CAN bus was introduced by Bosch in vehicles in the early 1990’s, in the Mercedes S-Class, the CAN bus initially linked five ECU’s in an effort to improve performance and saftey by enabling the faster flow of real-time information around the car.

CAN is fitted in all modern vehicles from convetional petrol and diesel powered vehicles to the latest EV’s (Electric Vehicles), They all Fetature a Controller Area Network (CAN).

By fitting a Mileage Blocker we can filter out which information goes where and whether it is to be stored in that module or not.
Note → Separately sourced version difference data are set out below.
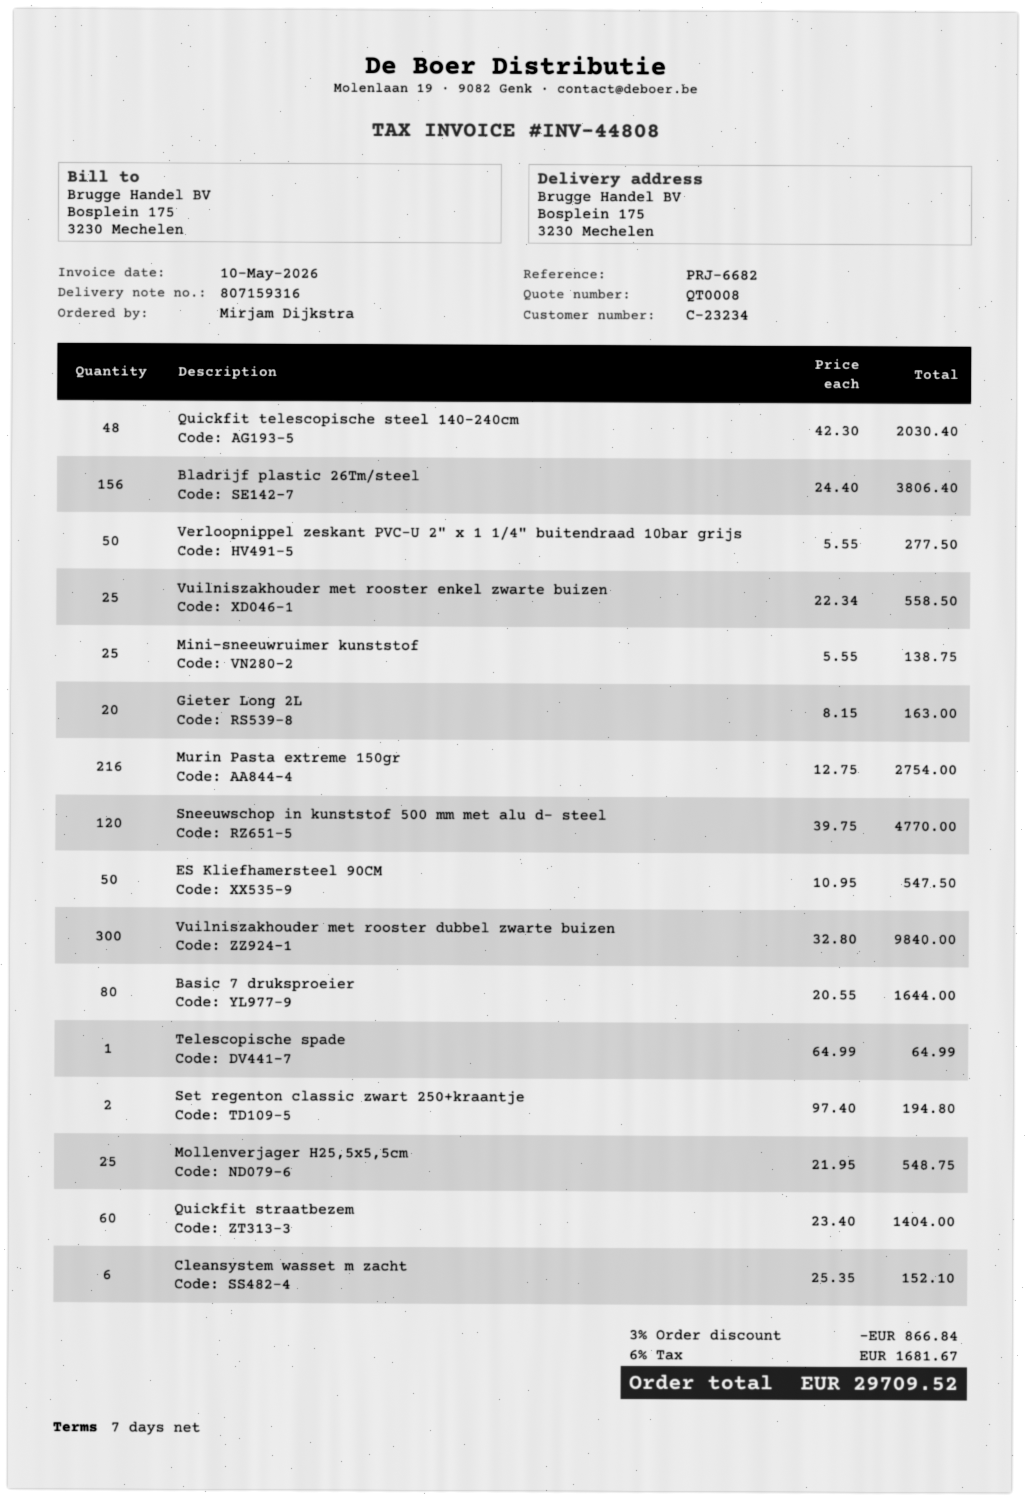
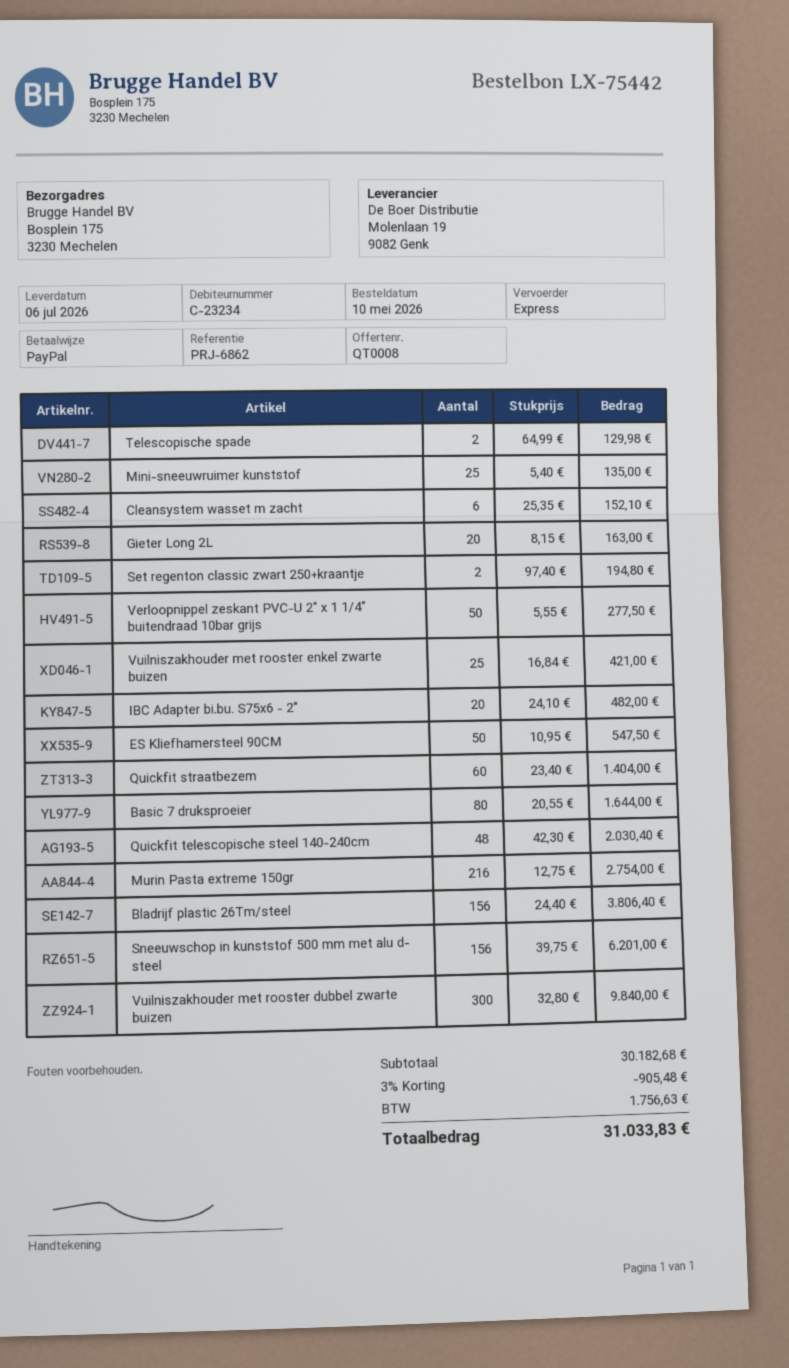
reference: PRJ-6682 -> PRJ-6862
Vuilniszakhouder met rooster enkel zwarte buizen: 25 x 22.34 = 558.50 -> 25 x 16.84 = 421.00
Mini-sneeuwruimer kunststof: 25 x 5.55 = 138.75 -> 25 x 5.40 = 135.00
Sneeuwschop in kunststof 500 mm met alu d- steel: 120 x 39.75 = 4770.00 -> 156 x 39.75 = 6201.00
Telescopische spade: 1 x 64.99 = 64.99 -> 2 x 64.99 = 129.98
Mollenverjager H25,5x5,5cm: 25 x 21.95 = 548.75 -> none
IBC Adapter bi.bu. S75x6 - 2": none -> 20 x 24.10 = 482.00
discount: 3% = 866.84 -> 3% = 905.48
tax: 1681.67 -> 1756.63
total: 29709.52 -> 31033.83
Check out this video from Dewesoft which explains CAN bus in full depth 

Advantages of CAN bus

The CAN bus standard is widely accepted and is used in practically all vehicles and many machines. This is mainly due to below key benefits:

  • Simple and Low Cost: ECUs communicate via a single CAN system instead of via direct complex analog signal lines – reducing errors, weight, wiring, and costs. CAN chipsets are readily available and affordable.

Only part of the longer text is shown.